(Edit tracking data)
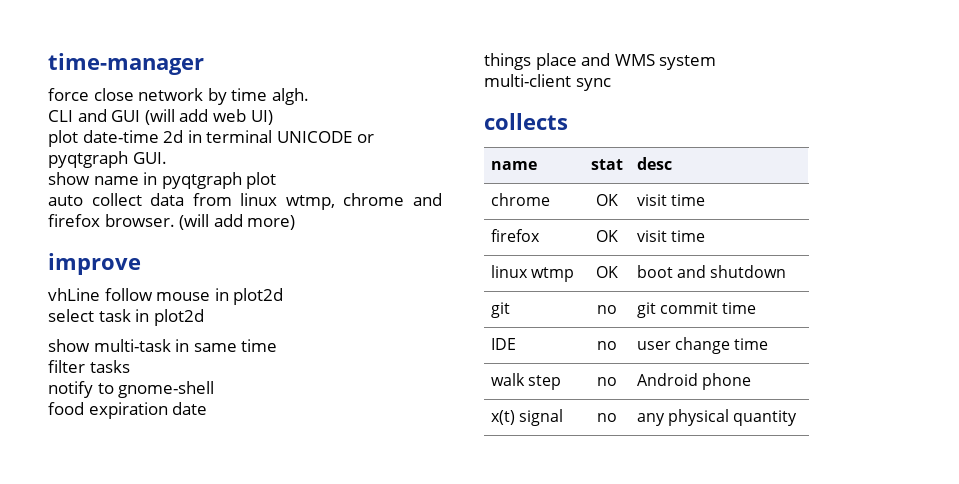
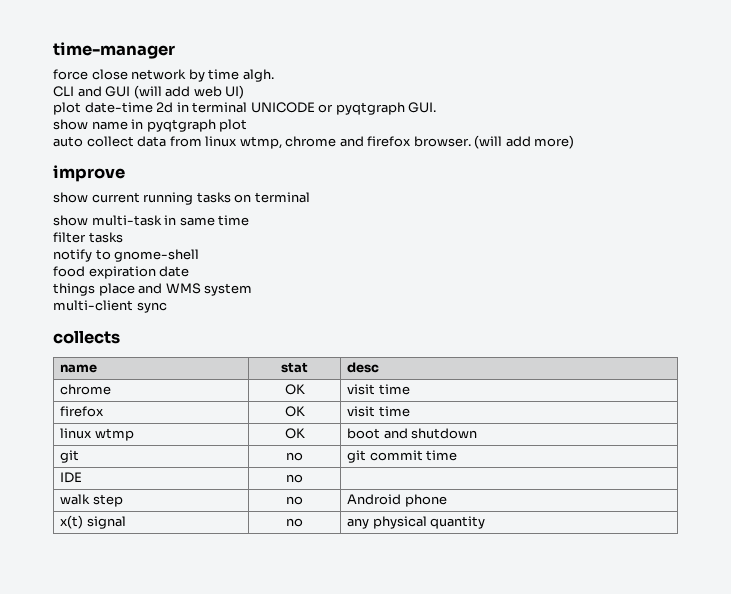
- vhLine follow mouse in plot2d
- select task in plot2d
+ show current running tasks on terminal
- IDE | no | user change time
+ IDE | no |

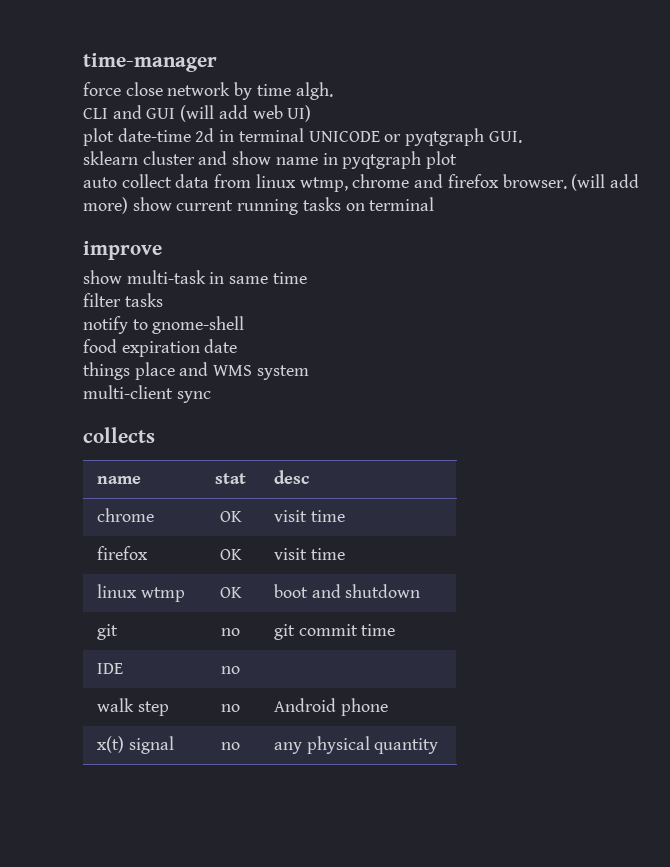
- show name in pyqtgraph plot
+ sklearn cluster and show name in pyqtgraph plot
- (will add more)
- improve
- show current running tasks on terminal
+ (will add more) show current running tasks on terminal
+ improve

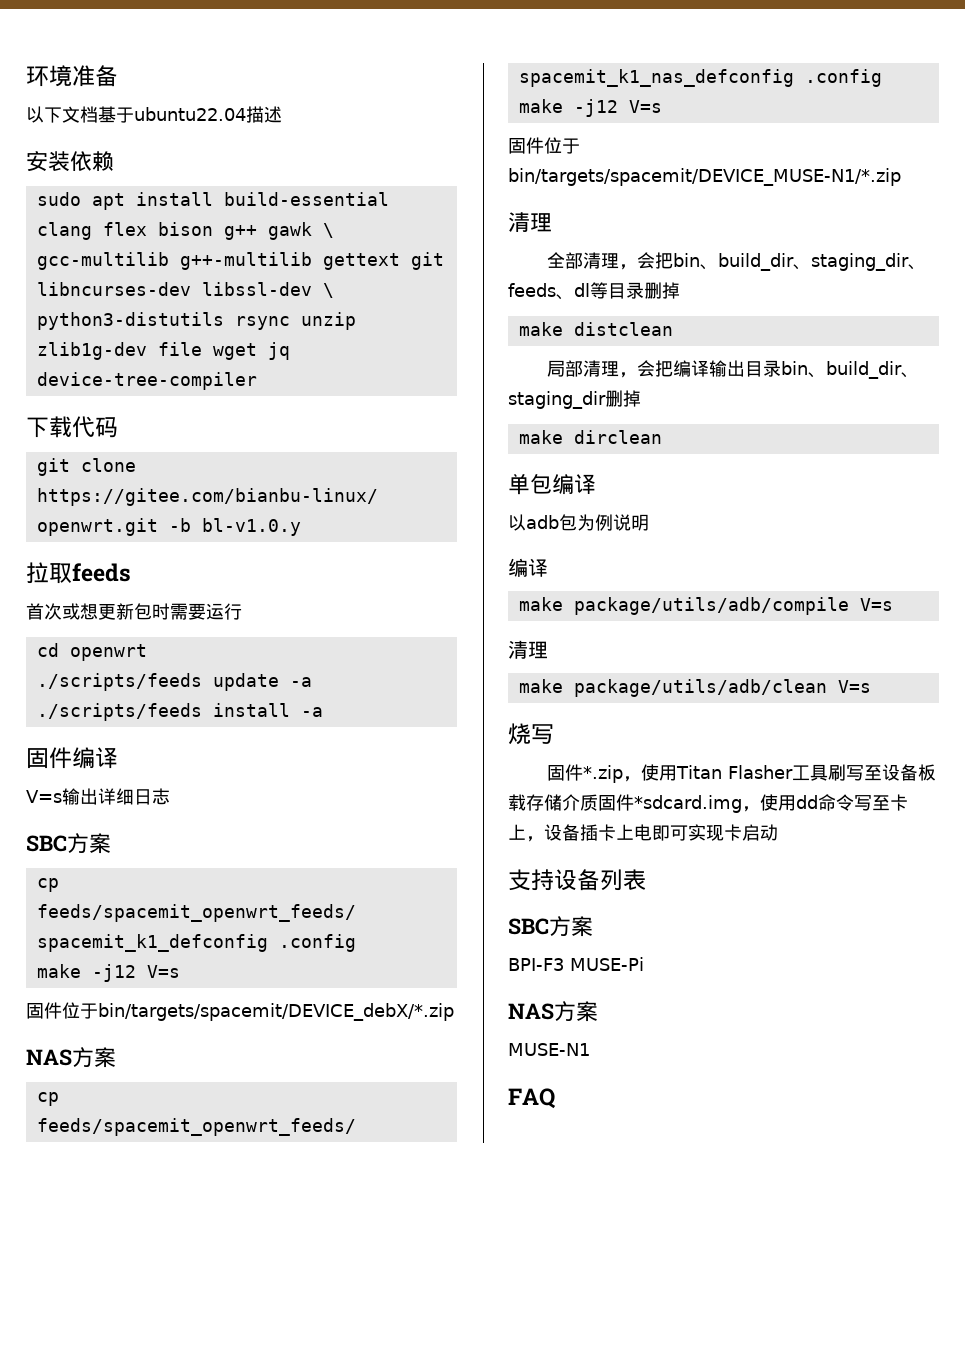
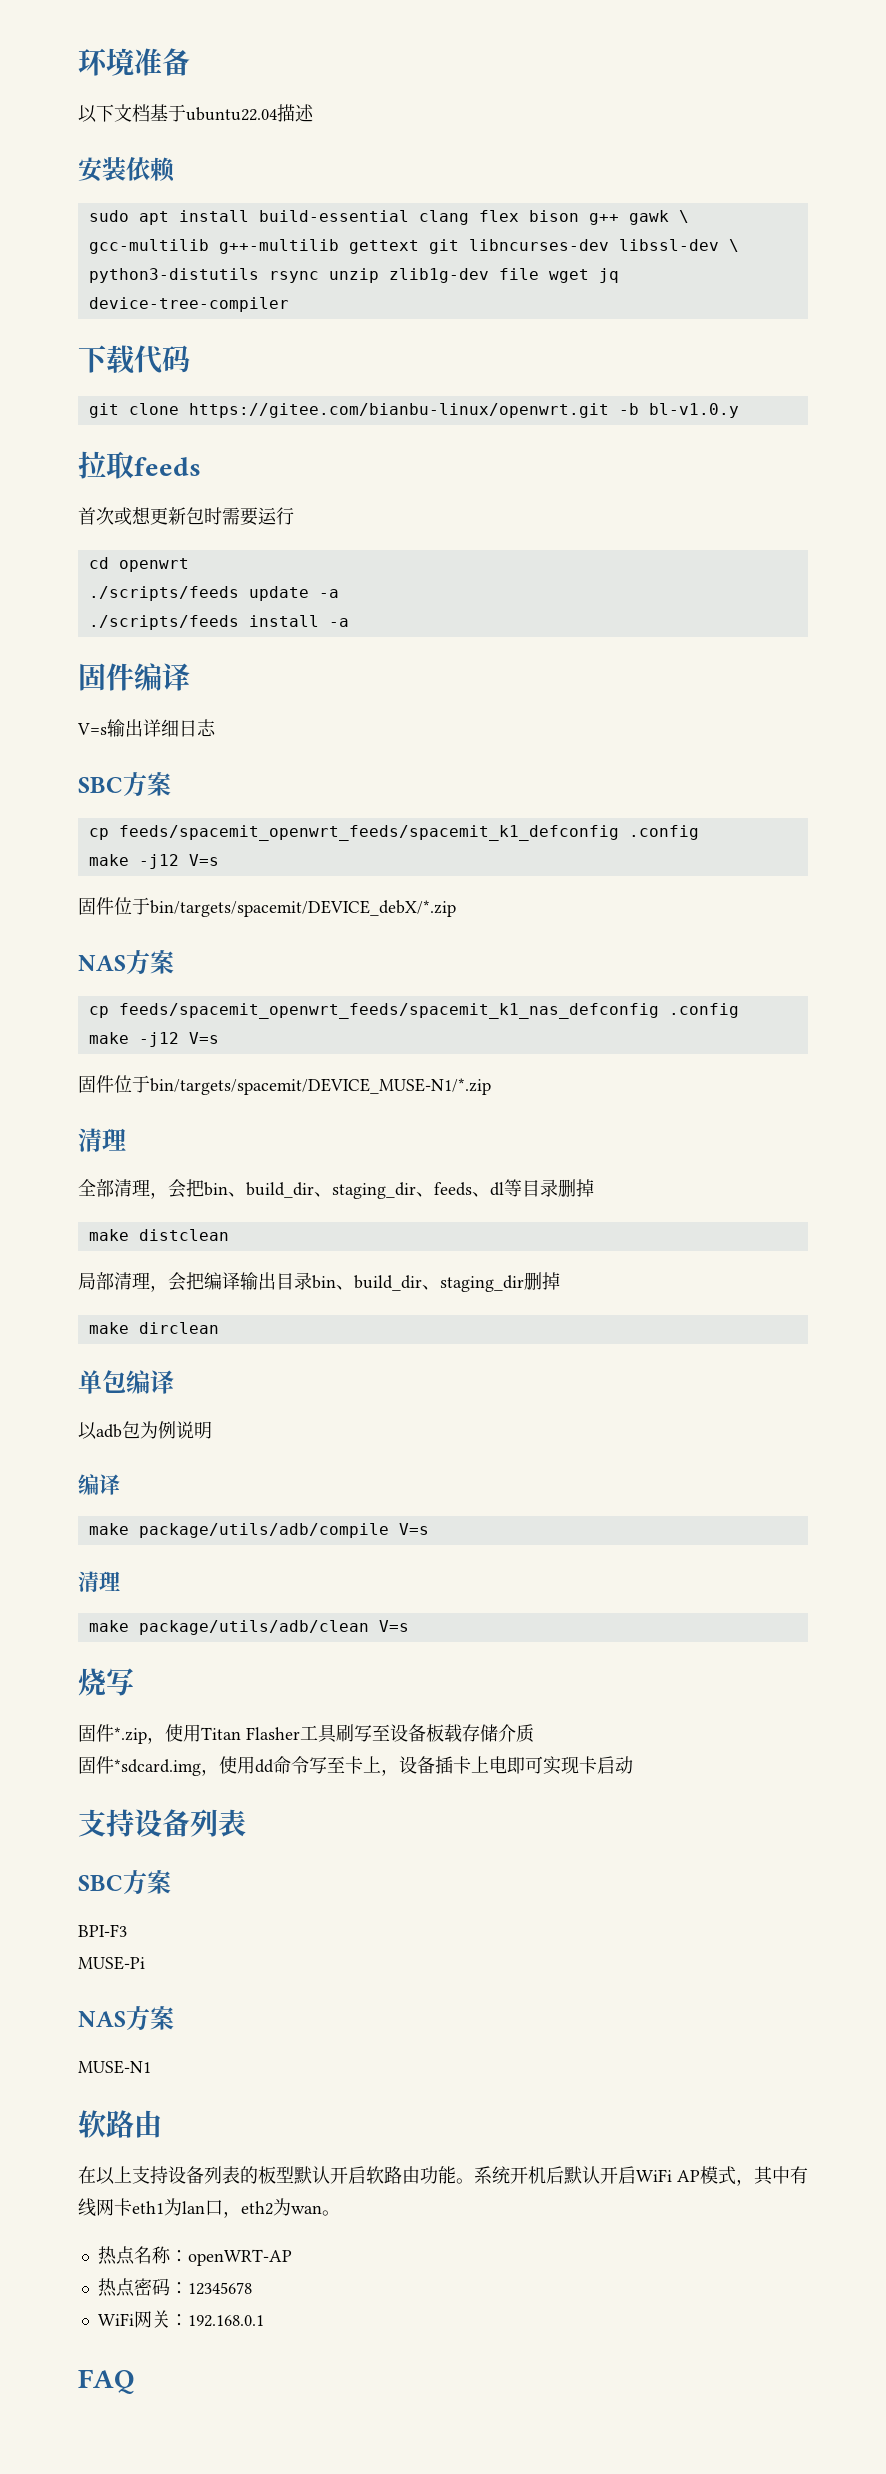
- 固件*.zip，使用Titan Flasher工具刷写至设备板载存储介质固件*sdcard.img，使用dd命令写至卡上，设备插卡上电即可实现卡启动
+ 固件*.zip，使用Titan Flasher工具刷写至设备板载存储介质
+ 固件*sdcard.img，使用dd命令写至卡上，设备插卡上电即可实现卡启动
- BPI-F3 MUSE-Pi
+ BPI-F3
+ MUSE-Pi
  MUSE-N1
+ 软路由
+ 在以上支持设备列表的板型默认开启软路由功能。系统开机后默认开启WiFi AP模式，其中有线网卡eth1为lan口，eth2为wan。
+ 热点名称：openWRT-AP
+ 热点密码：12345678
+ WiFi网关：192.168.0.1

The task
With the pictures omitted, print precisely the lines from the one with "- show current running tasks on terminal" to the final line of the records, both included.

Response area
- show current running tasks on terminal
+ (will add more) show current running tasks on terminal
+ improve

- 固件*.zip，使用Titan Flasher工具刷写至设备板载存储介质固件*sdcard.img，使用dd命令写至卡上，设备插卡上电即可实现卡启动
+ 固件*.zip，使用Titan Flasher工具刷写至设备板载存储介质
+ 固件*sdcard.img，使用dd命令写至卡上，设备插卡上电即可实现卡启动
- BPI-F3 MUSE-Pi
+ BPI-F3
+ MUSE-Pi
  MUSE-N1
+ 软路由
+ 在以上支持设备列表的板型默认开启软路由功能。系统开机后默认开启WiFi AP模式，其中有线网卡eth1为lan口，eth2为wan。
+ 热点名称：openWRT-AP
+ 热点密码：12345678
+ WiFi网关：192.168.0.1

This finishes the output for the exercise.